8The element object represents the Tag Element in the XML document and inherits from the nodeIs also the main sub-object of node. Tags can contain attributes, so element objects have methods for accessing their attributes. methods defined in any node can also be used on element objects.

• Getelementsbytagname (string): returns a nodelist object containing tags with the given tag name in its child nodes.

• Gettagname (): returns a string that represents the tag name.

• Getattribute (string): return the attribute value of the given attribute name in the tag. Note that entity attributes are allowed in XML documents, and this method is not applicable to these object attributes. In this case, the getattributenode () method is used to obtain an ATTR object for further operations.

• Getattributenode (string): returns an ATTR object that represents the given attribute name.

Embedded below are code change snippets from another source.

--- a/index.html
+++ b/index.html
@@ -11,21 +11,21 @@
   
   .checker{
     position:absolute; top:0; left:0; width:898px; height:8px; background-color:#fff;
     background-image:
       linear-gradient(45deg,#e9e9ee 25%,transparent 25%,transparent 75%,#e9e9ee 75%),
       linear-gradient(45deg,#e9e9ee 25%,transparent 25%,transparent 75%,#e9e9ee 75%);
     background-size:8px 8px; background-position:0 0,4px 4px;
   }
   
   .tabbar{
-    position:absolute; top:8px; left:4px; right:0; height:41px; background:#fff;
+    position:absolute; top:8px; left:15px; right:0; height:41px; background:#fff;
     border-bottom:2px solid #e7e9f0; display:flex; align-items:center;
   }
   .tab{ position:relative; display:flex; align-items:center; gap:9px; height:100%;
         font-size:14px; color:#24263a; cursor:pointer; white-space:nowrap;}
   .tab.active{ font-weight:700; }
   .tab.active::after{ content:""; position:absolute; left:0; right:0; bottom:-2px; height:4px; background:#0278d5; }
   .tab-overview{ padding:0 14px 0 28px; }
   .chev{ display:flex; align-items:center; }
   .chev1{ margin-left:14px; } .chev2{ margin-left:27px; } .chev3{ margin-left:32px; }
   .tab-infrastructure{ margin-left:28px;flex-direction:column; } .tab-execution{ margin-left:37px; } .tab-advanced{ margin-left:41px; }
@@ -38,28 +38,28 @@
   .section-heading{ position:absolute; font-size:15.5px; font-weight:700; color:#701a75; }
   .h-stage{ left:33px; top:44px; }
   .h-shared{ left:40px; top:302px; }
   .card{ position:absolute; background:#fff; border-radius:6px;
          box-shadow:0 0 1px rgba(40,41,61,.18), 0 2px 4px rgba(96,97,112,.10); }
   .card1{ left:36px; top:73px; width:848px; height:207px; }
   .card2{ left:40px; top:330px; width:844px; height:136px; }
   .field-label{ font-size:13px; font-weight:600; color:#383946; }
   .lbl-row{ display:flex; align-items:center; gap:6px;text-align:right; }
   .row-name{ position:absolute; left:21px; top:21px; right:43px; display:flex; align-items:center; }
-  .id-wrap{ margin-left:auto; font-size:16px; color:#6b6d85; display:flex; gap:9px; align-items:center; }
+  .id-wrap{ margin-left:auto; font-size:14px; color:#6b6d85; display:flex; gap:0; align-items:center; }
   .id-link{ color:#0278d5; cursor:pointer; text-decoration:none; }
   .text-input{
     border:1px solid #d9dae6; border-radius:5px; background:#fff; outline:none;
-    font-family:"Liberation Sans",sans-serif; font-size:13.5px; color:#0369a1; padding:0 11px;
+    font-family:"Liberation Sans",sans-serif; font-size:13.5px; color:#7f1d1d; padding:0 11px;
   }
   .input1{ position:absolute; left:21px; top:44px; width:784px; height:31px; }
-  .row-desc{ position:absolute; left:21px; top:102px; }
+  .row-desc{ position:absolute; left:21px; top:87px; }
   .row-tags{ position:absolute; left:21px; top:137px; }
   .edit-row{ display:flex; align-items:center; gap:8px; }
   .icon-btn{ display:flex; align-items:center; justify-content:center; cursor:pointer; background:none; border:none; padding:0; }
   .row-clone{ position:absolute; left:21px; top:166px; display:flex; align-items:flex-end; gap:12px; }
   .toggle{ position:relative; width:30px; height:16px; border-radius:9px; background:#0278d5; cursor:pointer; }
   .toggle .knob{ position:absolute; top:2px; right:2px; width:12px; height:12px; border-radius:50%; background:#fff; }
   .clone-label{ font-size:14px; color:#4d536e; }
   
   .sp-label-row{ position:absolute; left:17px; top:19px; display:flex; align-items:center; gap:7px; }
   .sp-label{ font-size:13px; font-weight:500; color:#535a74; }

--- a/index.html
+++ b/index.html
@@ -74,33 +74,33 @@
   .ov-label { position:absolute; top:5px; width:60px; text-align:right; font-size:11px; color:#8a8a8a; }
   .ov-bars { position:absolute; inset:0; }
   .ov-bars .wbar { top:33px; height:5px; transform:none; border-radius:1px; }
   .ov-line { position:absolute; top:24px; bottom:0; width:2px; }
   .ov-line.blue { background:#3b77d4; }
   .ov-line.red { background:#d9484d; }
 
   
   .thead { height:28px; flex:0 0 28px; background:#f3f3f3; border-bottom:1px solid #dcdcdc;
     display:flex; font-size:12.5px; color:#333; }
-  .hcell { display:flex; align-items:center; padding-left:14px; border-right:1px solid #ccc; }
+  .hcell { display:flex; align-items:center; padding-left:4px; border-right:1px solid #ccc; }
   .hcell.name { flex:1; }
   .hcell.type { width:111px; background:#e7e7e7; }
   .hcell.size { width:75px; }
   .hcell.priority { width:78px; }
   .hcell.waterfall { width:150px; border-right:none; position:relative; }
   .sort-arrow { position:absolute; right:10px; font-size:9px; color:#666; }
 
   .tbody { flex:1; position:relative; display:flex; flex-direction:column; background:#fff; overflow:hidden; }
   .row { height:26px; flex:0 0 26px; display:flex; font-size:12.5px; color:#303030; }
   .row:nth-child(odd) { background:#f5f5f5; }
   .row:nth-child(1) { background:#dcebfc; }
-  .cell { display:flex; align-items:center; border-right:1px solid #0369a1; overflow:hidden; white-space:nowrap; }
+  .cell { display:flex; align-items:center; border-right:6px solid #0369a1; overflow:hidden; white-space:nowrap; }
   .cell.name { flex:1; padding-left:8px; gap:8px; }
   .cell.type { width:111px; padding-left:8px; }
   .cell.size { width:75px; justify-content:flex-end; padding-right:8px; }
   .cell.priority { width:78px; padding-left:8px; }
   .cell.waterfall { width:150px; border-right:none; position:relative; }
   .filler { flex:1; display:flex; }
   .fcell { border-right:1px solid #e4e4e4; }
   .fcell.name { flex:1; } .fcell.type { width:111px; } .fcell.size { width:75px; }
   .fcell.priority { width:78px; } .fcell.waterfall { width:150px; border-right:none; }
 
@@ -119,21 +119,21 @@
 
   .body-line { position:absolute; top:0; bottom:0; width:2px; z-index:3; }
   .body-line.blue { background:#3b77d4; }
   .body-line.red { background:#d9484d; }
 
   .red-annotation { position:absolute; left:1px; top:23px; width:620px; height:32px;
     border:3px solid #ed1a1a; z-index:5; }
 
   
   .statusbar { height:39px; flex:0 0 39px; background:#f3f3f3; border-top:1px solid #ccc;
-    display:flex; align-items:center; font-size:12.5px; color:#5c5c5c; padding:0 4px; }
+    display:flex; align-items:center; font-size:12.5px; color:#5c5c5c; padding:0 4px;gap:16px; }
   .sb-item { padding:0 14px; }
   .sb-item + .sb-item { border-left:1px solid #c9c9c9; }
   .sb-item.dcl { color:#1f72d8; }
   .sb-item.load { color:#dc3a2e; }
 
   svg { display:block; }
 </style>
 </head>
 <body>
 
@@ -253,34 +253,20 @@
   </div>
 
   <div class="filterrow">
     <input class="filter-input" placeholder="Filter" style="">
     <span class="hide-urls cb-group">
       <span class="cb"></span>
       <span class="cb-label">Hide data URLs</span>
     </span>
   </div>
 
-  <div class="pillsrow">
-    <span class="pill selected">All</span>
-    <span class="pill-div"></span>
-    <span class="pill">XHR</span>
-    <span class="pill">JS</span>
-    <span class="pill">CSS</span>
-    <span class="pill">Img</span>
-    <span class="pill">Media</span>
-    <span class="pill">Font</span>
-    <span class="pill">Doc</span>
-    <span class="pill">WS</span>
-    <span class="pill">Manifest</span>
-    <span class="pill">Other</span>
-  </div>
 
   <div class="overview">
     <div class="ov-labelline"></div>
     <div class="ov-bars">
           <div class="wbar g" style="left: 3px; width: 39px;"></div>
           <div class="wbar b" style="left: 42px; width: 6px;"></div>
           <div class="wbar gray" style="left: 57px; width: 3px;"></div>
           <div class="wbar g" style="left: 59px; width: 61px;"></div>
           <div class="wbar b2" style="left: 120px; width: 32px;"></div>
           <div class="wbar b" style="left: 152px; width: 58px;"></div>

9The. ATTR object represents the attribute in a tag.. ATTR inherits from node, but because ATTR is actually contained in element, it cannot be considered as a sub-object of element, so ATTR is not part of the DOM tree in Dom, therefore, the returned values of getparentnode (), getpreviussibling (), and getnextsibling () in node are null. That is to say, ATTR is actually regarded as part of its element object, and does not appear as a separate node in the DOM tree. This should be different from other node sub-objects in use.

Sax Parsing

The full name of Sax is simple APIs for XML. The access mode provided by Sax is a sequential mode, which is a fast way to read and write XML data. When you use the sax analyzer to analyze XML documents, a series of events are triggered and corresponding event processing functions are activated. Applications can use these event processing functions to access XML documents, therefore, the sax interface is also called an event-driven interface. Due to the simple implementation of the sax analyzer and low memory requirements, the implementation efficiency is relatively high. For applications that only need to access the data in the XML document and do not change the document, A more suitable sax analyzer.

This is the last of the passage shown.